The Modern Miscarriage

Our past is a warning label, not a museum. The systems that failed people before can fail people again, and often do - quietly, routinely, and with paperwork.

Kane Livingsron

7/3/2025

man opening his arms wide open on snow covered cliff with view of mountains during daytime
man opening his arms wide open on snow covered cliff with view of mountains during daytime

Today the rope has been replaced by the workflow. The courtroom drama has become a bureaucratic grind. And the public is encouraged to believe that miscarriages of justice are old ghosts - rare, historical, safely resolved.

They are not.

In May 2025, Peter Sullivan walked out of prison after his murder conviction was quashed, following new DNA work that did not match him. He had spent nearly four decades inside. No repayment can buy back that time. No official phrase can return the birthdays, the funerals, the quiet ordinary years that make a life. [1][2][3]
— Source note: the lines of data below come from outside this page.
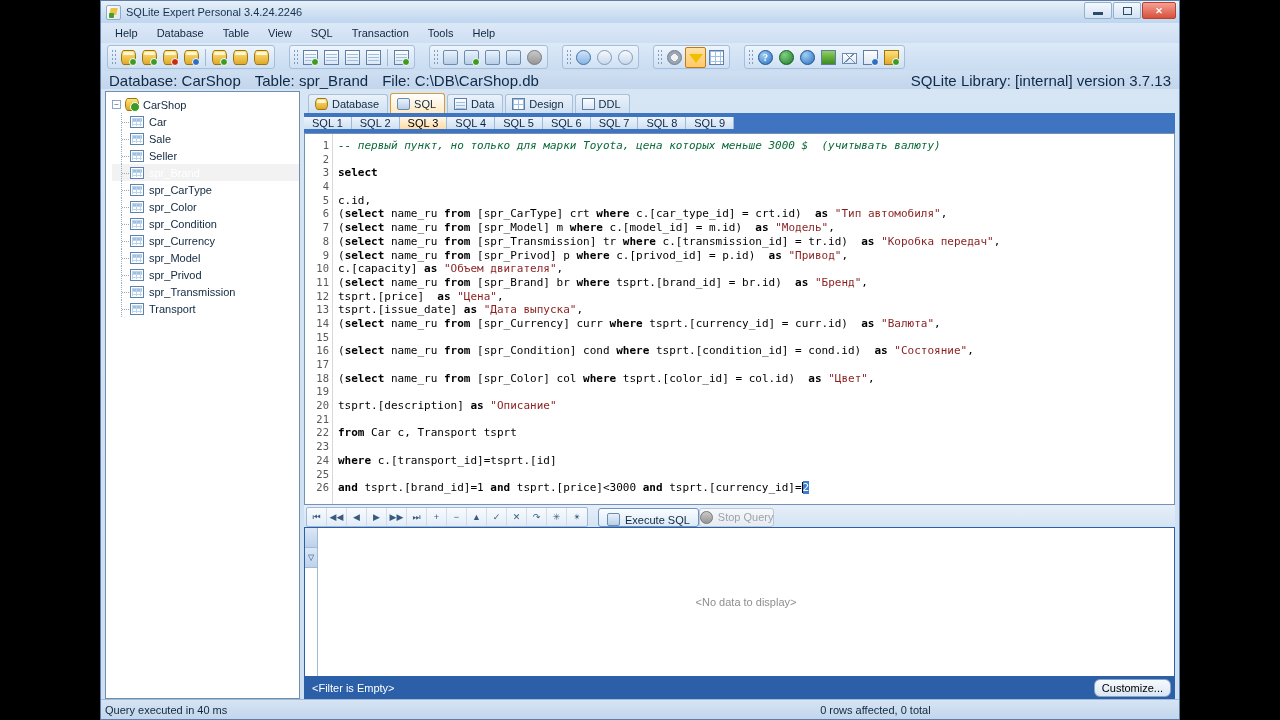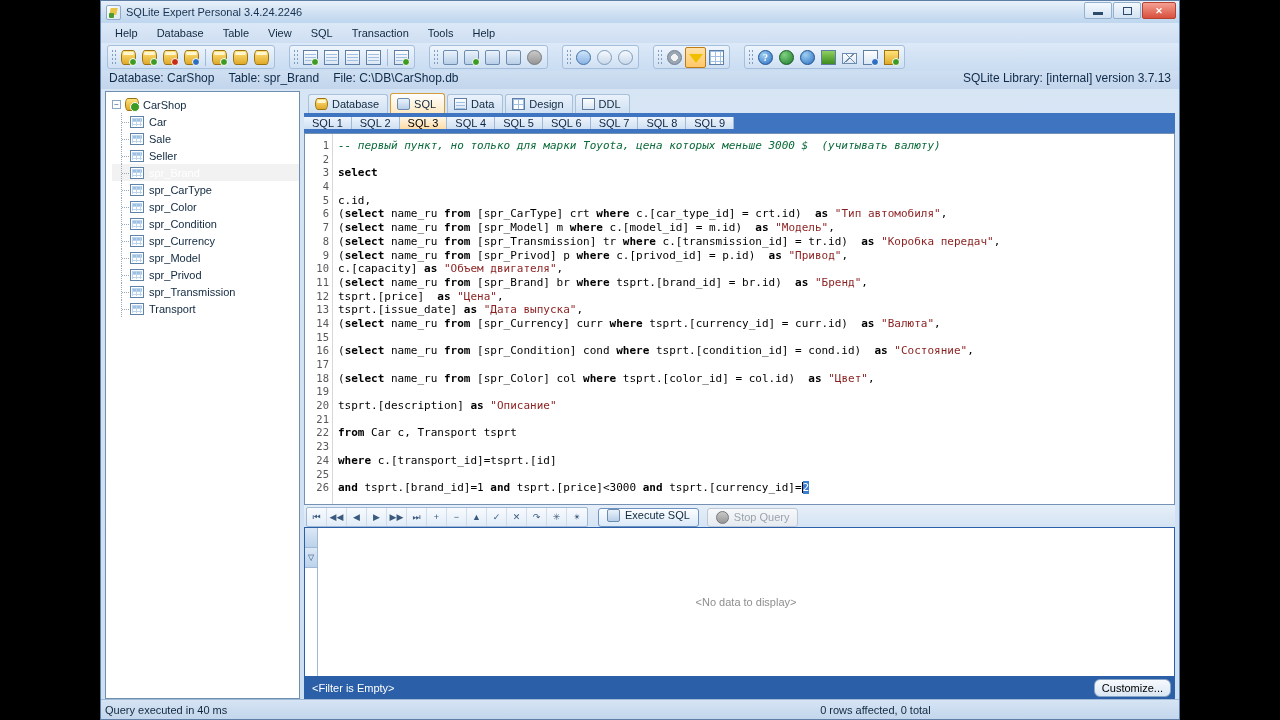--- a/index.html
+++ b/index.html
@@ -112,22 +112,22 @@
   .ico-brush{ background:linear-gradient(#ffe27a,#e0a92a); border:1px solid #9a7412;}
   .ico-grid2{ background:#fff; border:1px solid #5e7ea6;
     background-image:linear-gradient(#9fc0e2 1px,transparent 1px),
                      linear-gradient(90deg,#9fc0e2 1px,transparent 1px);
     background-size:5px 5px;}
   .ico-gear{ border-radius:50%; background:radial-gradient(circle,#f2f2f2 36%, #9aa6b4 38%);
     border:1px solid #6f7c8c;}
 
   
   .infobar{
-    height:18px;flex:0 0 18px; display:flex;align-items:flex-start;
-    padding:0 8px; font-size:12px; color:#0e2a47;
+    height:18px;flex:0 0 18px; display:flex;align-items:flex-end;
+    padding:0 8px; font-size:15px; color:#0e2a47;
     background:linear-gradient(#cfdff2,#c2d5ec);
   }
   .infobar .right{ margin-left:auto; }
 
   
   .main{ flex:1 1 auto; display:flex; padding:2px 4px 0 4px; gap:4px; min-height:0; }
 
   
   .treepanel{
     width:195px; flex:0 0 195px; background:#fff;
@@ -194,24 +194,24 @@
      vertical-align:-2px; }
 
   
   .navbar{ height:22px;flex:0 0 22px; display:flex;align-items:center; gap:0;
      padding:2px 0 0 2px; background:linear-gradient(#e6eff9,#d4e3f3); }
   .navgrp{ display:flex; border:1px solid #9fb9d6; border-radius:2px; overflow:hidden;
      background:linear-gradient(#f8fbfe,#e2ecf7); }
   .nbtn{ width:20px;height:18px;display:flex;align-items:center;justify-content:center;
      font-size:9px;color:#3a5a7d; border-right:1px solid #cfdcea; }
   .nbtn:last-child{border-right:none;}
-  .exec{ margin-left:10px; display:flex;align-items:flex-start;gap:5px; height:19px; padding:0 8px;
+  .exec{ margin-left:10px; display:flex;align-items:flex-end;gap:5px; height:19px; padding:0 8px;
      border:1px solid #6e93c0; border-radius:3px;
      background:linear-gradient(#fbfdff,#dbe9f8); font-size:11px; color:#10283f; }
-  .stopq{ margin-left:8px; display:flex;align-items:center;gap:5px;height:19px;padding:0 8px;
+  .stopq{ display:flex;align-items:center;gap:5px;height:19px;padding:0 0;
      border:1px solid #bcc8d6; border-radius:3px; background:linear-gradient(#f6f8fa,#e6ebf1);
      font-size:11px; color:#9aa3ad; }
 
   
   .results{ flex:0 0 150px; border:1px solid #2b5fa8; background:#fff;
      display:flex; position:relative; }
   .res-ind{ width:13px; flex:0 0 13px; background:#fff; border-right:1px solid #9fb9d6;
      padding-top:0; }
   .res-ind .cell{ height:20px; border-bottom:1px solid #9fb9d6;
      background:linear-gradient(#dce8f6,#bcd2ea); display:flex;align-items:center;justify-content:center;}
That case is not a freak accident. It is a flare in the dark. It reminds us how easily a narrative becomes a verdict, and how long it can take for science, persistence, or sheer luck to puncture it. It also shows something colder: the system can be wrong for a very long time and still keep moving, still collecting compliance, still insisting it is “robust”.

Outside the criminal courts, the same logic plays out in smaller theatres: sanctions issued because a box was ticked; planning decisions that reward connections; complaints “investigations” that read like copy-and-paste; enforcement that costs thousands to recover hundreds.

These are not separate problems. They are the same culture: authority speaking, the individual proving.

References

[1] Associated Press. "A man wrongfully imprisoned for 38 years weeps as a UK court overturns his murder conviction." 13 May 2025.

[2] The Guardian. "Peter Sullivan has murder conviction quashed after 38 years." 13 May 2025.

[3] ITV News Granada. "Merseyside man to be freed after 38 years in prison as conviction quashed after new DNA evidence." 13 May 2025.